■ **PROBLEM DESCRIPTION**: Your answer should be the full data, transcribed exactly, with no pictures in it.

================

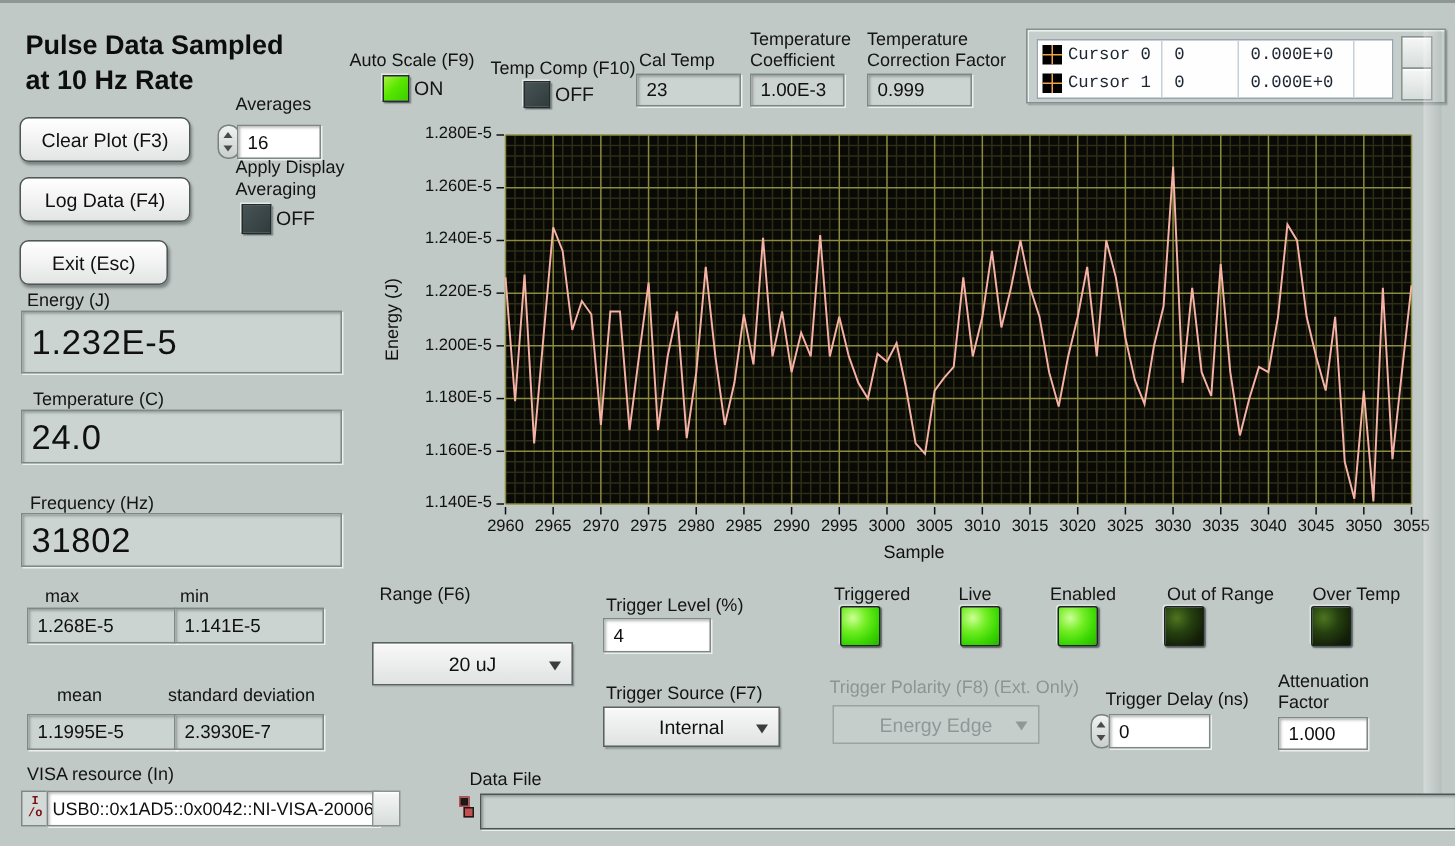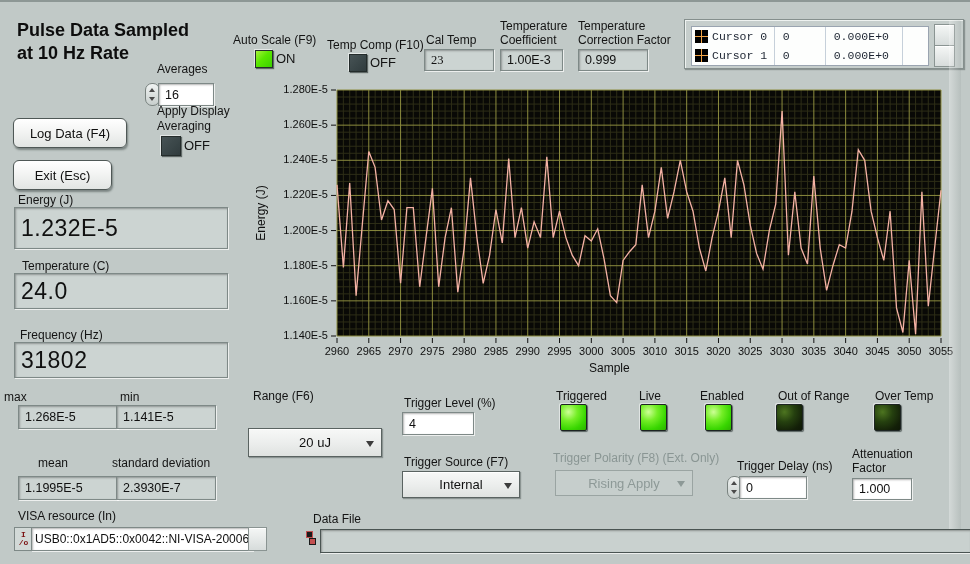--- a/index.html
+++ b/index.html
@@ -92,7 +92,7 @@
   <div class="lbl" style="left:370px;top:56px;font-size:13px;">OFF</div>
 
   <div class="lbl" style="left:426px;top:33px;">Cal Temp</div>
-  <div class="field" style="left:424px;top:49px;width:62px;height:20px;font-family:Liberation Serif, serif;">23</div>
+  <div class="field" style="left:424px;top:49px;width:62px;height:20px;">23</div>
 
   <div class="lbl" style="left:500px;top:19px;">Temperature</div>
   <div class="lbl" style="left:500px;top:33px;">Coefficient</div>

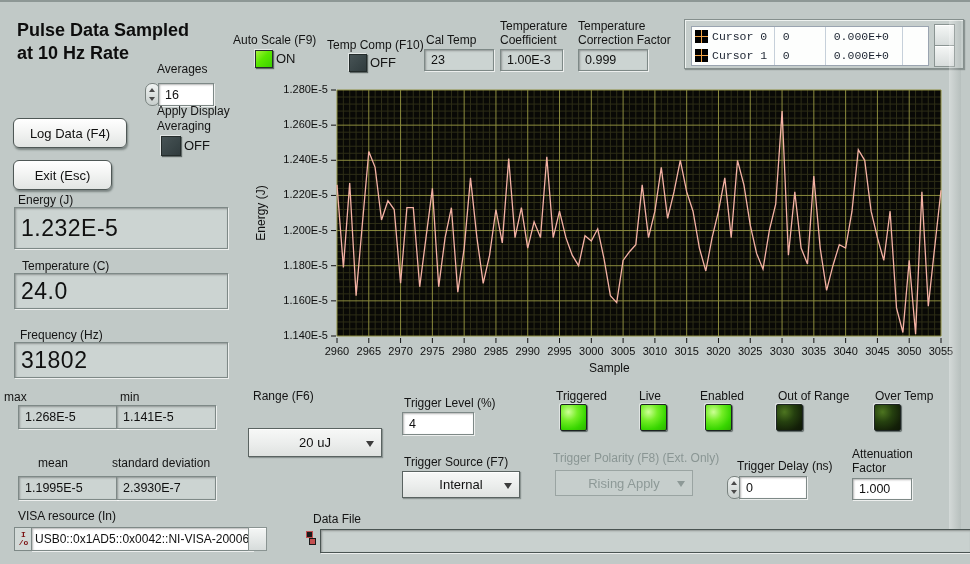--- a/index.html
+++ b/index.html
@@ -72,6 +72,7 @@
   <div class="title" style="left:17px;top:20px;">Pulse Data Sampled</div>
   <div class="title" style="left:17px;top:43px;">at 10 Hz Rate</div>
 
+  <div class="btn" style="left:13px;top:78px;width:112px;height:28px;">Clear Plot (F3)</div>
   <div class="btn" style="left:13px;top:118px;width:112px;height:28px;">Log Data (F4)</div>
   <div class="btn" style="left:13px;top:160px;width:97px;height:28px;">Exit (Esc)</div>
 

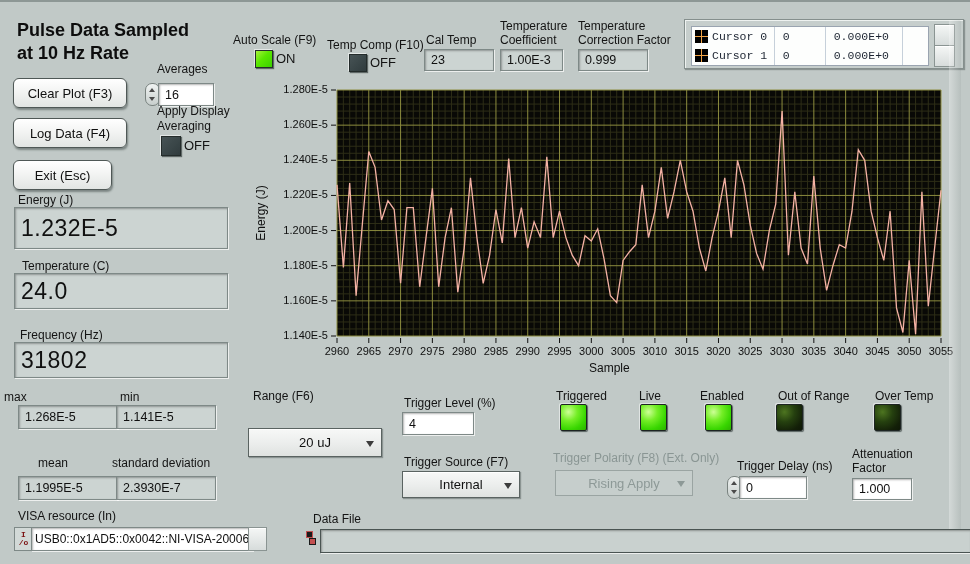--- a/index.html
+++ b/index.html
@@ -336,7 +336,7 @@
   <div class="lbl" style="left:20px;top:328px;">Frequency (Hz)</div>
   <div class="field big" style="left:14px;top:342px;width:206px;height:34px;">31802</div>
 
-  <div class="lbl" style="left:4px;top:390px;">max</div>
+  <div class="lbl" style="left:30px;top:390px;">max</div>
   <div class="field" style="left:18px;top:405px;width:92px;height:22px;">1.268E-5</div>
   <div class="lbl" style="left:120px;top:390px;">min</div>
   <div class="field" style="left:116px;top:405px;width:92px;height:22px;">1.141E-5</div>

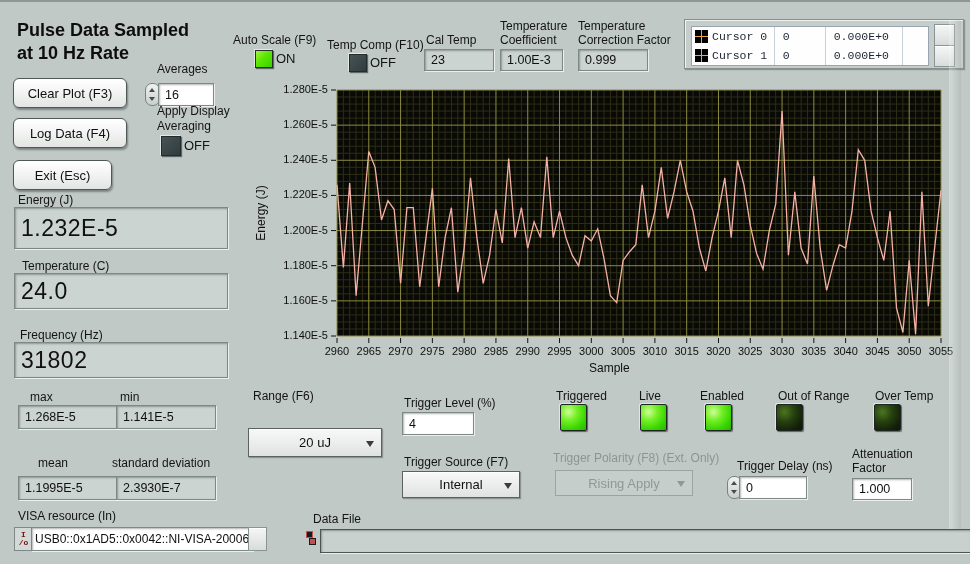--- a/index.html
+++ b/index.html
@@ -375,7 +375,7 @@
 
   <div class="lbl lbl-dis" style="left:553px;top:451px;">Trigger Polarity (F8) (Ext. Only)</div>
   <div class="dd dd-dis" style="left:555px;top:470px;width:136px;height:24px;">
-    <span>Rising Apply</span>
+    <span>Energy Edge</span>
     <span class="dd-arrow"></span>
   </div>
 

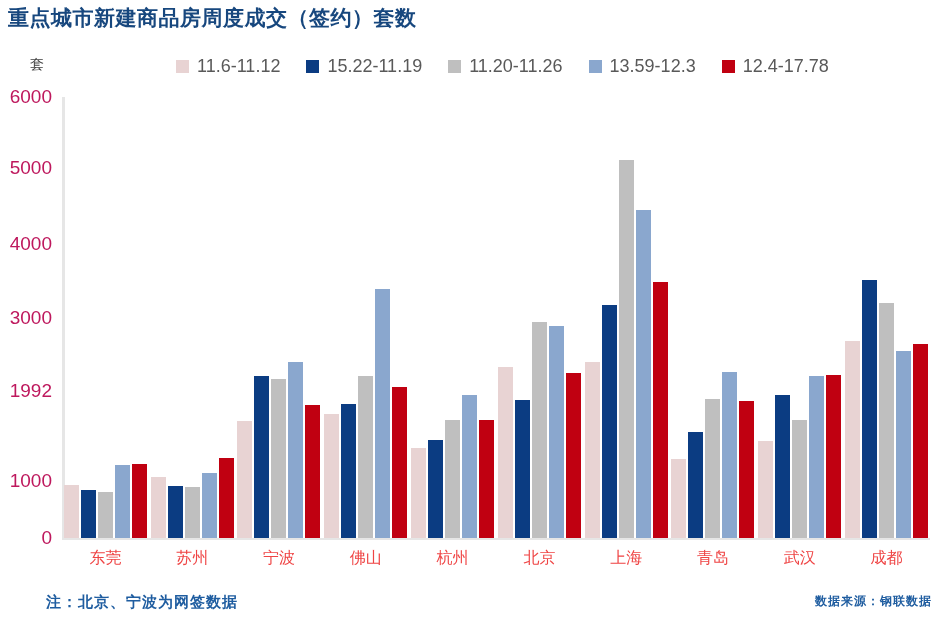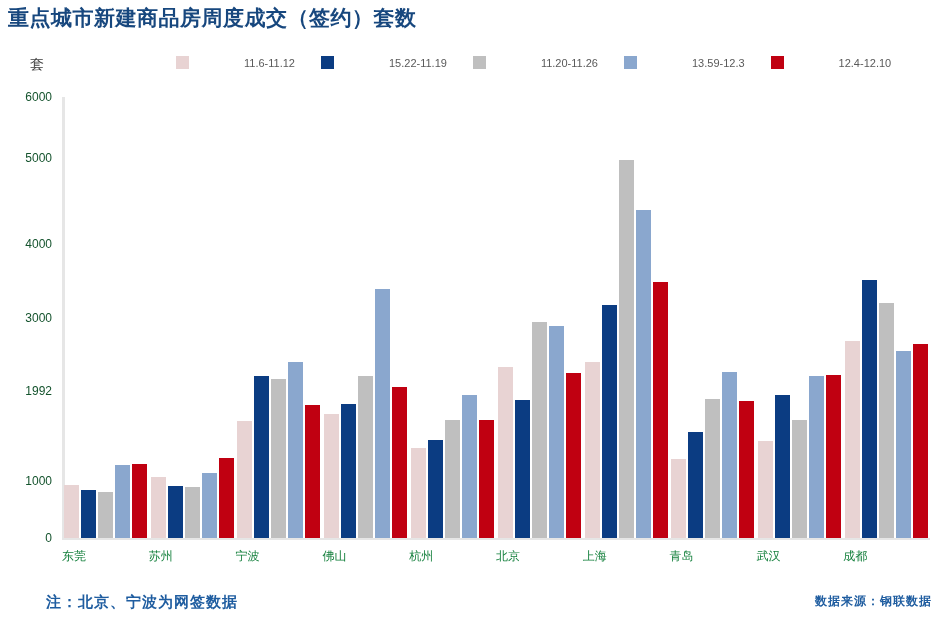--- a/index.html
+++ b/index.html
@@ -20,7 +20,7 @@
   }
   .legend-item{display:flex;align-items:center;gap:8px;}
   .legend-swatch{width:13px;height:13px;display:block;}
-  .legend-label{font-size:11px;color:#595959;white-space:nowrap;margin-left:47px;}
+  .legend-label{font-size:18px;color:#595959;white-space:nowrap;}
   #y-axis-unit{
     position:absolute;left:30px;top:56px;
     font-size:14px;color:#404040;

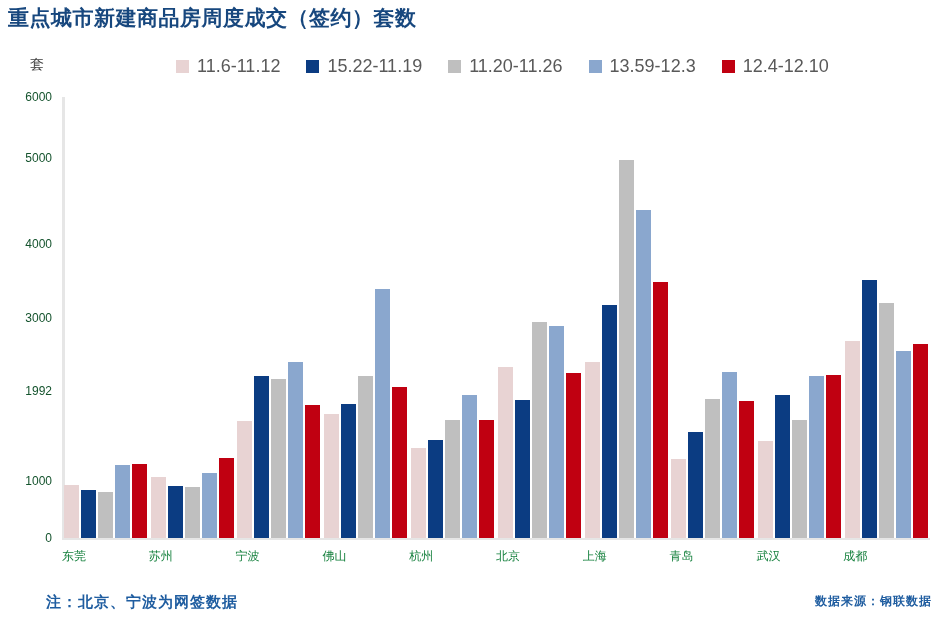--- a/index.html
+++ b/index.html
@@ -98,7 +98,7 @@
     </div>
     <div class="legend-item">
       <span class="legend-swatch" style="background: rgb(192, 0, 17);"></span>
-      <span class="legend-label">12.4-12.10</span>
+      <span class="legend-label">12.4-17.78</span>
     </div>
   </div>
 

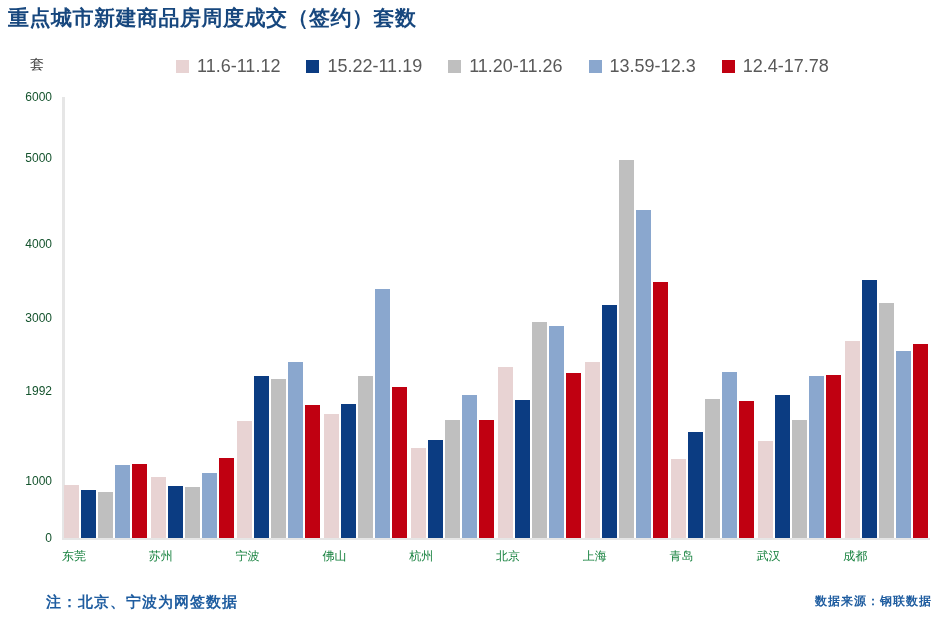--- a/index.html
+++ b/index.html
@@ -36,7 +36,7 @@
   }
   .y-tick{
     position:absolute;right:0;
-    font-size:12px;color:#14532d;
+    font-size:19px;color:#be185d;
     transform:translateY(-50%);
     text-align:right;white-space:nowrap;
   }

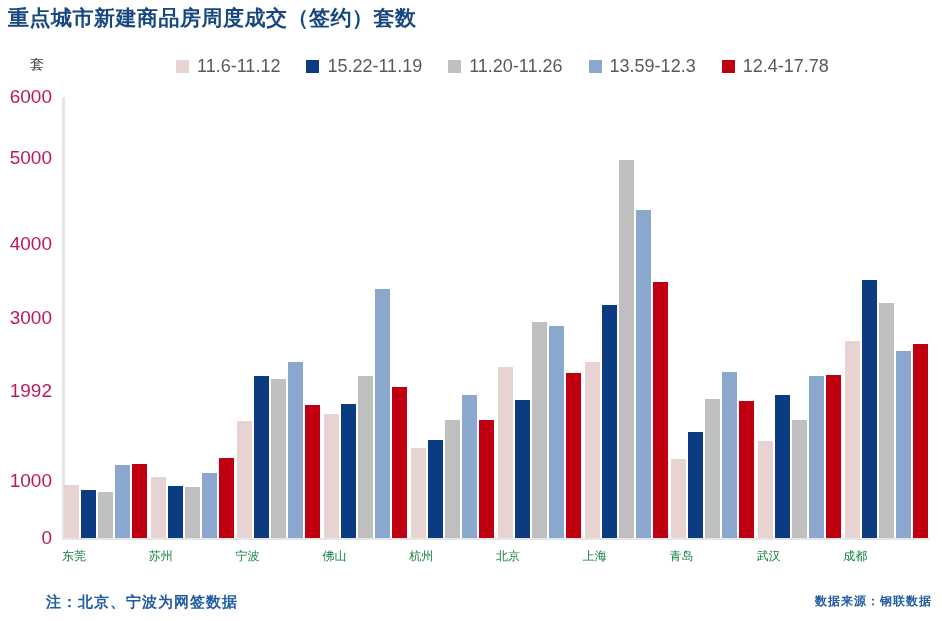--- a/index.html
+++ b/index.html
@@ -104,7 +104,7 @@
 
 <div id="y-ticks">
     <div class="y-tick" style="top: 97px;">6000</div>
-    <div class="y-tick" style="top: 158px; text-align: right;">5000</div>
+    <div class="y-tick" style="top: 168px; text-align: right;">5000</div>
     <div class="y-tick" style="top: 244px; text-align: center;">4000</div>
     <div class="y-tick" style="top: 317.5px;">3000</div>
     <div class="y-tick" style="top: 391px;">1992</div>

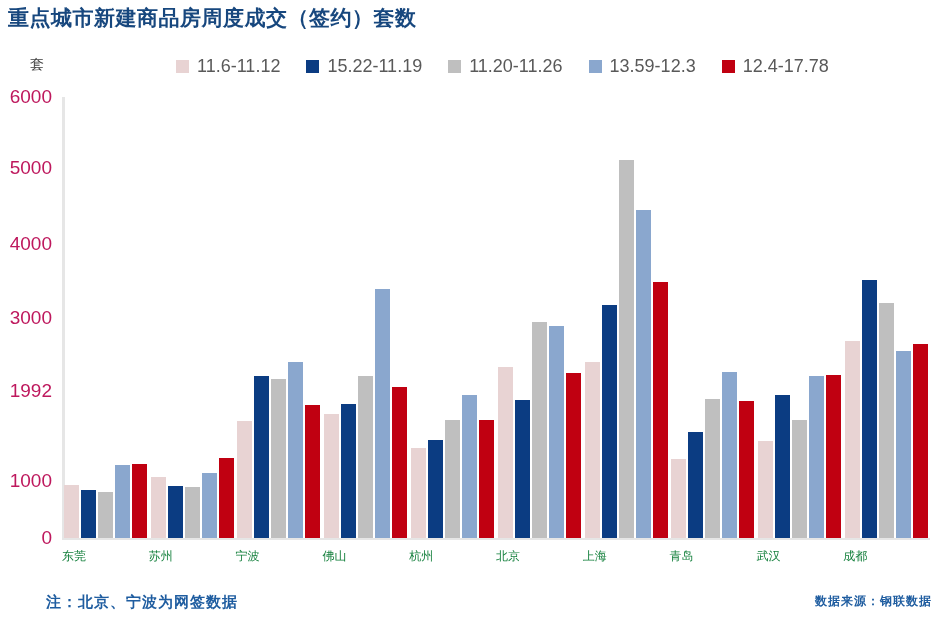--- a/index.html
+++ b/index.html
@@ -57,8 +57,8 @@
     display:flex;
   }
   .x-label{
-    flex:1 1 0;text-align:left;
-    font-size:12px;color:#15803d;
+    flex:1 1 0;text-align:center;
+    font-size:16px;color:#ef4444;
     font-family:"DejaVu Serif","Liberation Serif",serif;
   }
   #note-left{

================

■ **RESPONSE BELOW**:
--- a/index.html
+++ b/index.html
@@ -92,7 +92,7 @@
   <div class="lbl" style="left:370px;top:56px;font-size:13px;">OFF</div>
 
   <div class="lbl" style="left:426px;top:33px;">Cal Temp</div>
-  <div class="field" style="left:424px;top:49px;width:62px;height:20px;font-family:Liberation Serif, serif;">23</div>
+  <div class="field" style="left:424px;top:49px;width:62px;height:20px;">23</div>
 
   <div class="lbl" style="left:500px;top:19px;">Temperature</div>
   <div class="lbl" style="left:500px;top:33px;">Coefficient</div>

--- a/index.html
+++ b/index.html
@@ -72,6 +72,7 @@
   <div class="title" style="left:17px;top:20px;">Pulse Data Sampled</div>
   <div class="title" style="left:17px;top:43px;">at 10 Hz Rate</div>
 
+  <div class="btn" style="left:13px;top:78px;width:112px;height:28px;">Clear Plot (F3)</div>
   <div class="btn" style="left:13px;top:118px;width:112px;height:28px;">Log Data (F4)</div>
   <div class="btn" style="left:13px;top:160px;width:97px;height:28px;">Exit (Esc)</div>
 

--- a/index.html
+++ b/index.html
@@ -336,7 +336,7 @@
   <div class="lbl" style="left:20px;top:328px;">Frequency (Hz)</div>
   <div class="field big" style="left:14px;top:342px;width:206px;height:34px;">31802</div>
 
-  <div class="lbl" style="left:4px;top:390px;">max</div>
+  <div class="lbl" style="left:30px;top:390px;">max</div>
   <div class="field" style="left:18px;top:405px;width:92px;height:22px;">1.268E-5</div>
   <div class="lbl" style="left:120px;top:390px;">min</div>
   <div class="field" style="left:116px;top:405px;width:92px;height:22px;">1.141E-5</div>

--- a/index.html
+++ b/index.html
@@ -375,7 +375,7 @@
 
   <div class="lbl lbl-dis" style="left:553px;top:451px;">Trigger Polarity (F8) (Ext. Only)</div>
   <div class="dd dd-dis" style="left:555px;top:470px;width:136px;height:24px;">
-    <span>Rising Apply</span>
+    <span>Energy Edge</span>
     <span class="dd-arrow"></span>
   </div>
 

--- a/index.html
+++ b/index.html
@@ -20,7 +20,7 @@
   }
   .legend-item{display:flex;align-items:center;gap:8px;}
   .legend-swatch{width:13px;height:13px;display:block;}
-  .legend-label{font-size:11px;color:#595959;white-space:nowrap;margin-left:47px;}
+  .legend-label{font-size:18px;color:#595959;white-space:nowrap;}
   #y-axis-unit{
     position:absolute;left:30px;top:56px;
     font-size:14px;color:#404040;

--- a/index.html
+++ b/index.html
@@ -98,7 +98,7 @@
     </div>
     <div class="legend-item">
       <span class="legend-swatch" style="background: rgb(192, 0, 17);"></span>
-      <span class="legend-label">12.4-12.10</span>
+      <span class="legend-label">12.4-17.78</span>
     </div>
   </div>
 

--- a/index.html
+++ b/index.html
@@ -36,7 +36,7 @@
   }
   .y-tick{
     position:absolute;right:0;
-    font-size:12px;color:#14532d;
+    font-size:19px;color:#be185d;
     transform:translateY(-50%);
     text-align:right;white-space:nowrap;
   }

--- a/index.html
+++ b/index.html
@@ -104,7 +104,7 @@
 
 <div id="y-ticks">
     <div class="y-tick" style="top: 97px;">6000</div>
-    <div class="y-tick" style="top: 158px; text-align: right;">5000</div>
+    <div class="y-tick" style="top: 168px; text-align: right;">5000</div>
     <div class="y-tick" style="top: 244px; text-align: center;">4000</div>
     <div class="y-tick" style="top: 317.5px;">3000</div>
     <div class="y-tick" style="top: 391px;">1992</div>

--- a/index.html
+++ b/index.html
@@ -57,8 +57,8 @@
     display:flex;
   }
   .x-label{
-    flex:1 1 0;text-align:left;
-    font-size:12px;color:#15803d;
+    flex:1 1 0;text-align:center;
+    font-size:16px;color:#ef4444;
     font-family:"DejaVu Serif","Liberation Serif",serif;
   }
   #note-left{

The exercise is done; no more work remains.